Foto: Andi mit maigrünem T-Shirt und in dunkler Lederjacke vor einem Ladengeschäft.
Andi vor einem Geschäft

Wie sehe ich Lothars Behinderung? Dazu fällt mir eine Geschichte ein aus einer Zeit, als wir intensiv an dieser Homepage gearbeitet haben, ich hier in Österreich und Lothar in Mainz vor dem Computer. Über Skype und Teamviewer verbunden saßen wir viele Abende zusammen und bastelten an seiner Seite.

Eines kann ich euch hier verraten: Wenn Lothar etwas wichtig ist, dann kann er ziemlich hartnäckig sein und sehr, sehr, sehr pingelig. Und ihr könnt es mir glauben, diese Homepage ist ihm sehr wichtig. Ich sage nur: „Ein Pixel nach oben. Nein, ein Pixel nach unten. Ein Pixel nach rechts. Nein, nach links. Noch einer! Jetzt passt es!“ Uchhh! Manchmal war das sehr anstrengend, aber die Akribie, mit der er seine Homepage gestaltet, finde ich lobenswert. Aber das soll jetzt nicht das Thema sein.

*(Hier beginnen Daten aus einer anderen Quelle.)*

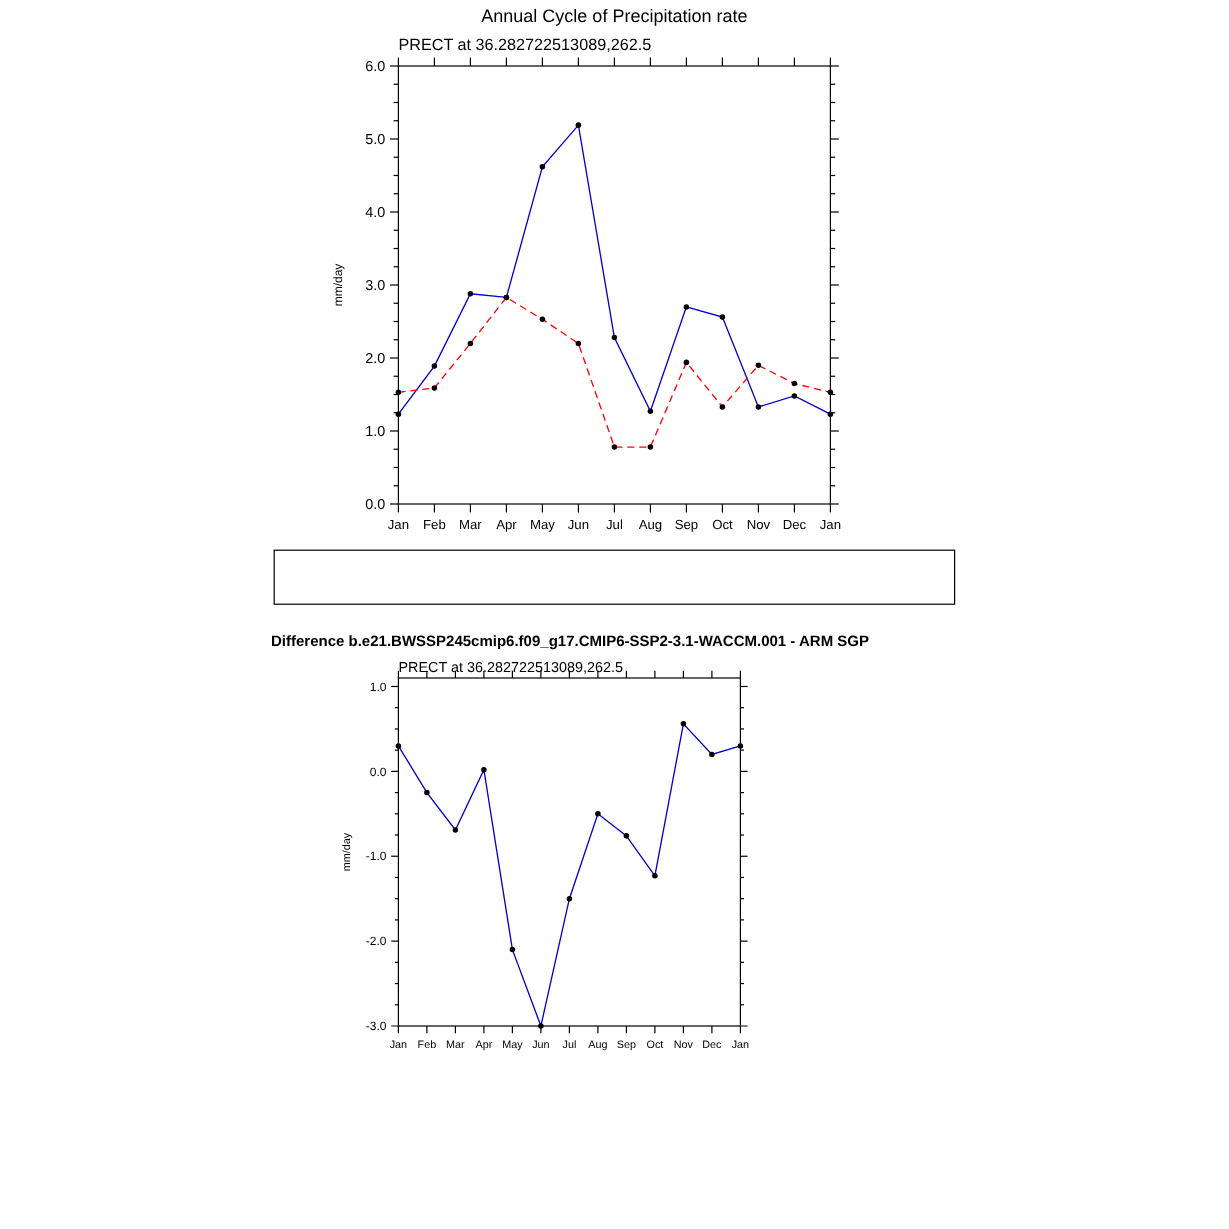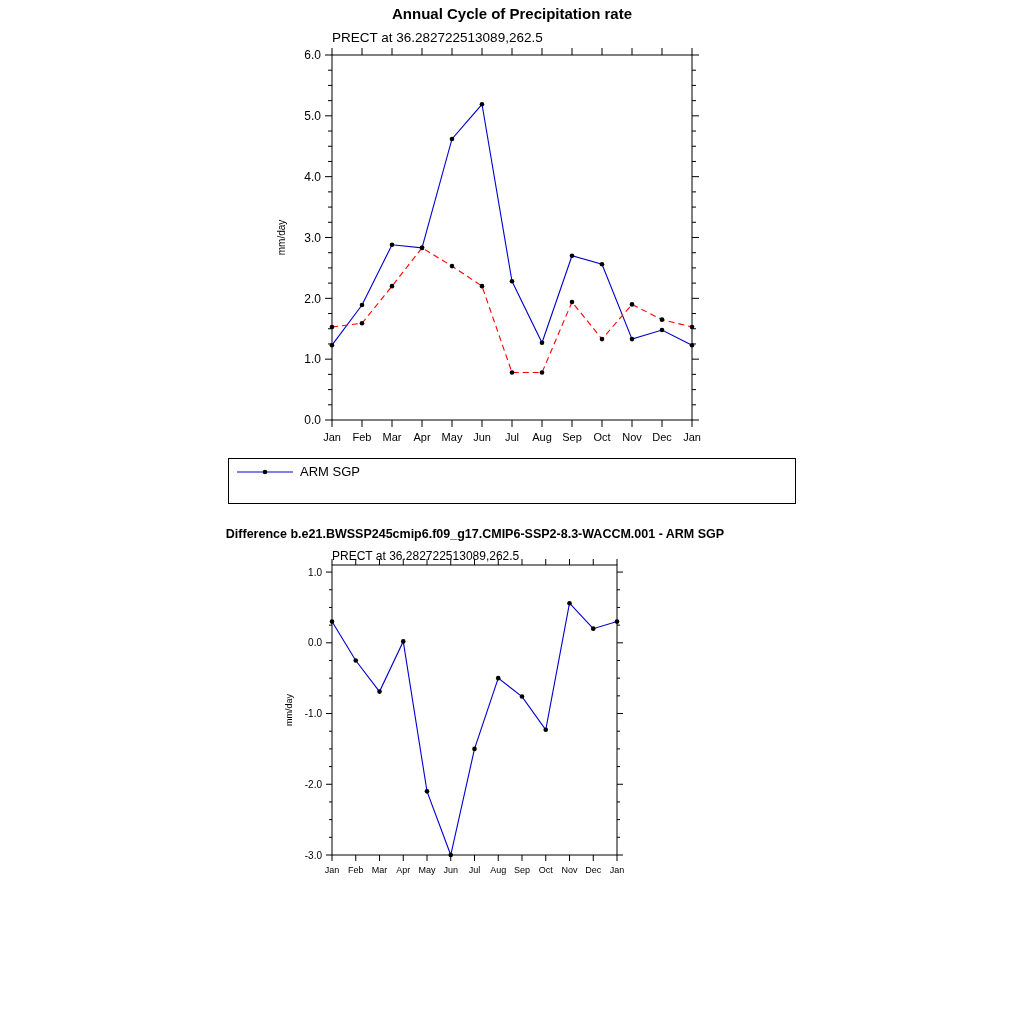--- a/index.html
+++ b/index.html
@@ -1,17 +1,17 @@
 <!DOCTYPE html>
 <html><head>
 <meta charset="utf-8">
 <style>
   html,body{margin:0;padding:0;background:#ffffff;}
   body{width:1024px;height:1024px;position:relative;font-family:"Liberation Sans",sans-serif;color:#000;}
-  .chart-title{position:absolute;left:0;width:1024px;text-align:center;top:5px;font-size:15px;font-weight:bold;}
+  .chart-title{position:absolute;left:0;width:1024px;text-align:center;top:5px;font-size:15px;font-weight:normal;}
   .chart-title2{position:absolute;left:0;width:950px;text-align:center;top:527px;font-size:12.5px;font-weight:bold;}
   .chart-subtitle{position:absolute;left:332px;top:30px;font-size:13.5px;}
   .chart-subtitle2{position:absolute;left:332px;top:549px;font-size:12px;}
   #chart-canvas{position:absolute;left:0;top:0;}
   #chart-canvas text{font-family:"Liberation Sans",sans-serif;fill:#000;}
   .legend-box{position:absolute;left:228px;top:458px;width:568px;height:46px;border:1px solid #000;box-sizing:border-box;padding:2px 0 0 6px;}
   .legend-row{display:flex;align-items:center;height:21px;gap:5px;}
   .legend-label{font-size:13px;white-space:nowrap;}
 </style>
 </head>
@@ -237,23 +237,16 @@
     <circle cx="474.5" cy="748.9024390243902" r="2.3" fill="#000000"></circle>
     <circle cx="498.25" cy="678.170731707317" r="2.3" fill="#000000"></circle>
     <circle cx="522" cy="696.560975609756" r="2.3" fill="#000000"></circle>
     <circle cx="545.75" cy="729.8048780487804" r="2.3" fill="#000000"></circle>
     <circle cx="569.5" cy="603.1951219512194" r="2.3" fill="#000000"></circle>
     <circle cx="593.25" cy="628.6585365853658" r="2.3" fill="#000000"></circle>
     <circle cx="617" cy="621.5853658536585" r="2.3" fill="#000000"></circle>
   </svg>
 
 <div class="legend-box">
-  <div class="legend-row">
-    <svg class="legend-sample" width="60" height="12">
-        <line x1="2" y1="6" x2="58" y2="6" stroke="#0000cd" stroke-width="1.2"></line>
-        <circle cx="30" cy="6" r="2.3" fill="#000000"></circle>
-      </svg>
-    <span class="legend-label">ARM SGP</span>
-  </div>
 </div>
 
-<div class="chart-title2">Difference b.e21.BWSSP245cmip6.f09_g17.CMIP6-SSP2-8.3-WACCM.001 - ARM SGP</div>
+<div class="chart-title2">Difference b.e21.BWSSP245cmip6.f09_g17.CMIP6-SSP2-3.1-WACCM.001 - ARM SGP</div>
 <div class="chart-subtitle2">PRECT at 36.282722513089,262.5</div>
 
 </body></html>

Wir saßen da, es war schon spät, und ich war müde und – wie sagt man auf hochdeutsch? – spitz. Ich hatte halt Lust auf Sex und Lothar hatte seine Vokaltics: „Titten, ficken, pissen, …“ oder so. Darauf sagte ich in meinem Delirium: „Ja, hätte ich jetzt auch Lust zu!“. Lothar musste lachen und wir unterhielten uns darüber, wie es mir mit seinen Tics geht.

Was mich dabei erstaunte, ist folgendes: Diese Wörter sind für einen Spastiker wie mich eigentlich Gift. Jedes Wort bedeutet einen „Zucker“. Ich kenne Spastiker, die würden bei Lothar jedes Mal bis zur Decke hüpfen. Aber mir hat das nie etwas ausgemacht, im Gegenteil: Wenn ich mit Lothar spreche, fällt mir das gar nicht so auf. Es bringt mich nicht mal aus meiner Konzentration. Als ob mein Unterbewusstsein genau weiß, dass es diese Wörter ignorieren kann. Ich finde es schon erstaunlich, wie sich der Mensch anpassen kann.

Inzwischen haben wir nicht mehr so viel Kontakt. Aber ich freue mich immer wieder, wenn wir skypen. Lothar als Schreibmaus ist mein Mäuserich, wenn es darum geht, Texte in ein grammatikalisch und rechtschreibmäßig richtiges Licht zu rücken.

Für mich ist klar, dass die Freundschaft mit Lothar ein ständiger Begleiter in meinem Leben sein wird: einmal intensiver und einmal weniger intensiv. Aber er wird immer eine Rolle spielen.

Vielen lieben Dank dafür, lieber Lothar!